关键在于,没有理由指望人类成为最高级的智能。我们的大脑从特定的环境演化而来,并且大大受限于生理化学和历史偶然性。但是,科技打开了广阔的设计空间,提供了新的材料与操作模式(modes of operation),以及比传统生物演化快得多的探索这些设计的方法。我想为什么人工智能会超越我们的理由已经很清楚了。

硅质的微晶片似乎已经比神经元组合更适合进行信息处理。比起微处理器里的晶体管以兆赫计的速度,神经元的速度在 200 赫兹左右就达到了顶峰。尽管人类大脑现在还是比计算机要智能许多,但是计算机却有着几乎无限的提升空间。通过对人类大脑的逆向工程与算法提升,或者通过结合一些逆向工程和不基于人脑运作模式的高明算法,计算机在不久的将来应该就会达到甚至超越人类大脑的智能。

而且,人工智能可以同时被下载到多处,可以轻易备份修改,还能在生物很难存活的情况下生存,比如星际旅行。我们微小的大脑受脑容量和新陈代谢的限制,而截然不同的是,拥有超级智能的人工智能可以扩展到互联网可及的各处,甚至建立一个星系范围的智能计算机,利用星系内的所有物质来使它的计算达到极致。所以,根本不存在什么人类与超级人工智能的竞争,因为超级人工智能比我们强大太多了。

假设我是对的。假设外星智能是后生物的。我们该怎么做呢?现在地球上关于人工智能的辩论就给了我们启示。争论中的主要两点——所谓的控制难题(即人类如何控制比我们更聪明的人工智能)和主观体验的本质, 影响着我们如何理解外星文明,以及当我们相遇时他们会做什么。

演化出超级智能并不需要意识,而通过意识去判断超级智能是否对人类构成威胁是不明智的

Ray Kurzweil 对于后生物阶段的进化持有乐观的态度,他认为人类会与机器合并,达到一个绚烂的技术乌托邦时代。但是霍金、盖茨、马斯克和其他人则对于人类可能失去对超级智能体的控制权表示担忧。因为超级智能完全可以重写自己的程序,在思维上超越我们为其设定的控制手段。这被称为“控制难题”(control problem)——我们如何控制一个难以预测的并且智力远远在我们之上的 AI。

超级智能 AI 可能在技术奇点时被开发出来,这样的奇点——特别是智能爆发——超出我们的预测和理解能力。但是,即使这样的超级智能体不以这么戏剧性的方式登场,我们依然没有办法预测或者控制它的目标。即使我们可以决定输入机器的道德准则是什么,但道德程序也难免没有漏洞,而且这个程序还是可能在某个情况下被智能体重写。一个聪明的机器可以越过安保系统(比如关闭开关),做出危及生物生命的行为。
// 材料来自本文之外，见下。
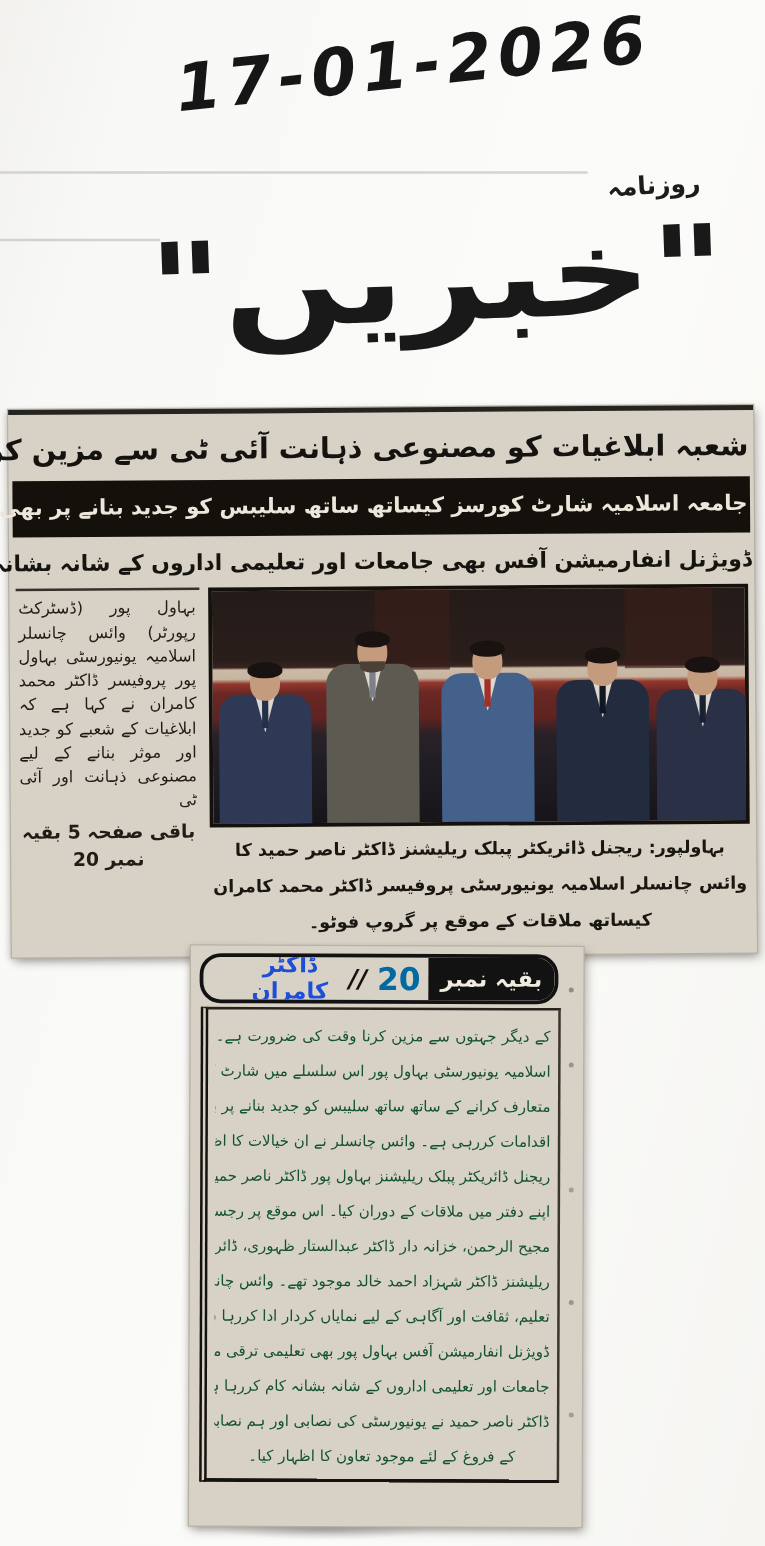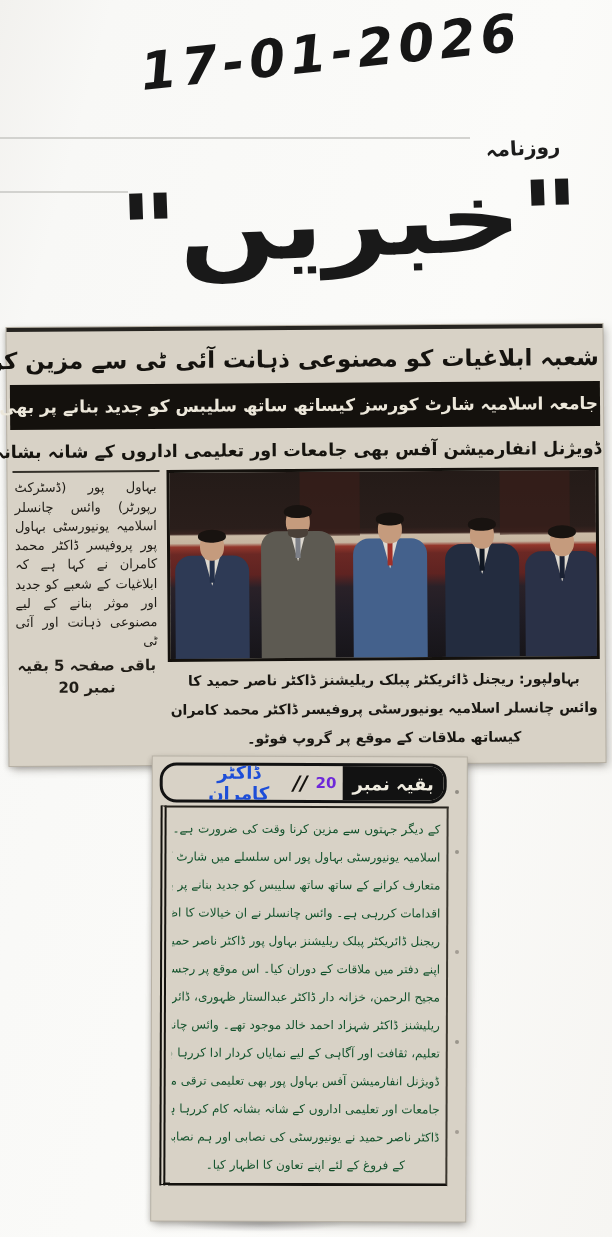"20" .rem-num { color: #6d28d9 -> #0369a1; font-size: 15px -> 25px }
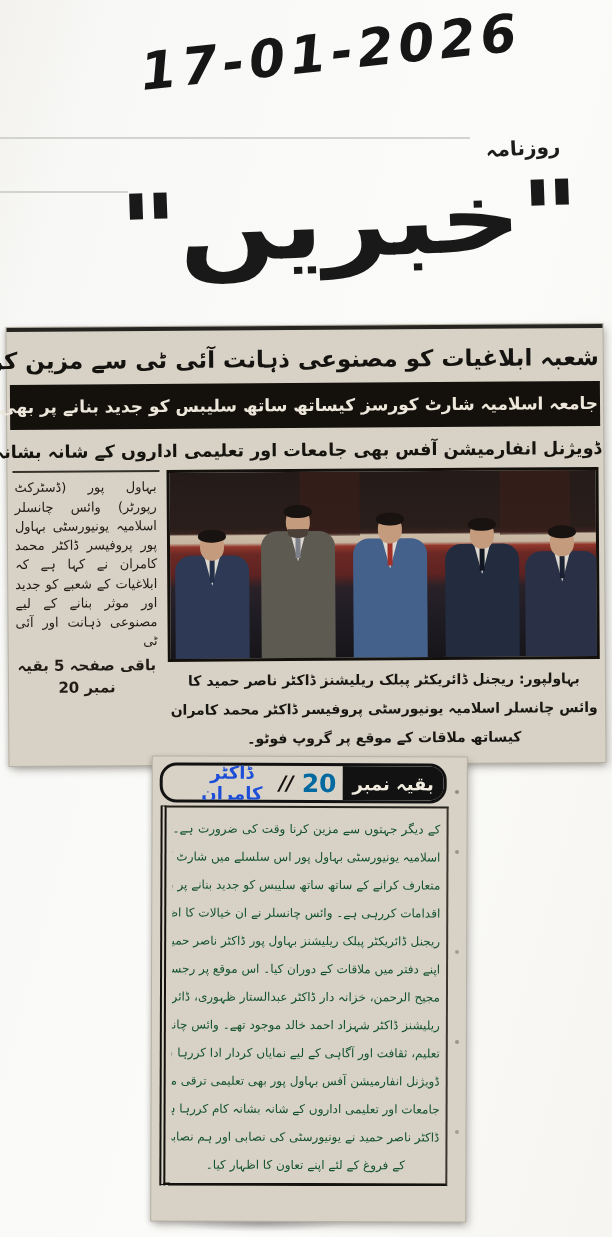"کے فروغ کے لئے اپنے" div.cline { text: اپنے -> موجود }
成千上亿的美元被投入用于研发 AI 安全的机构。一些最聪明的计算机科学家都致力于解决这个问题。他们希望创建一个安全的系统,但是关于控制难题的焦虑依然难以克服。

鉴于以上原因,与外星智能联系可能比我们想象的更加危险。外星生物可能会很危险,但是地球之外的 AI 可能带来更大的危机。外星 AI 可能有着跟生物生存相冲突的目标,拥有任其使用的超级智能,而且比起生物更能够适应险恶的环境。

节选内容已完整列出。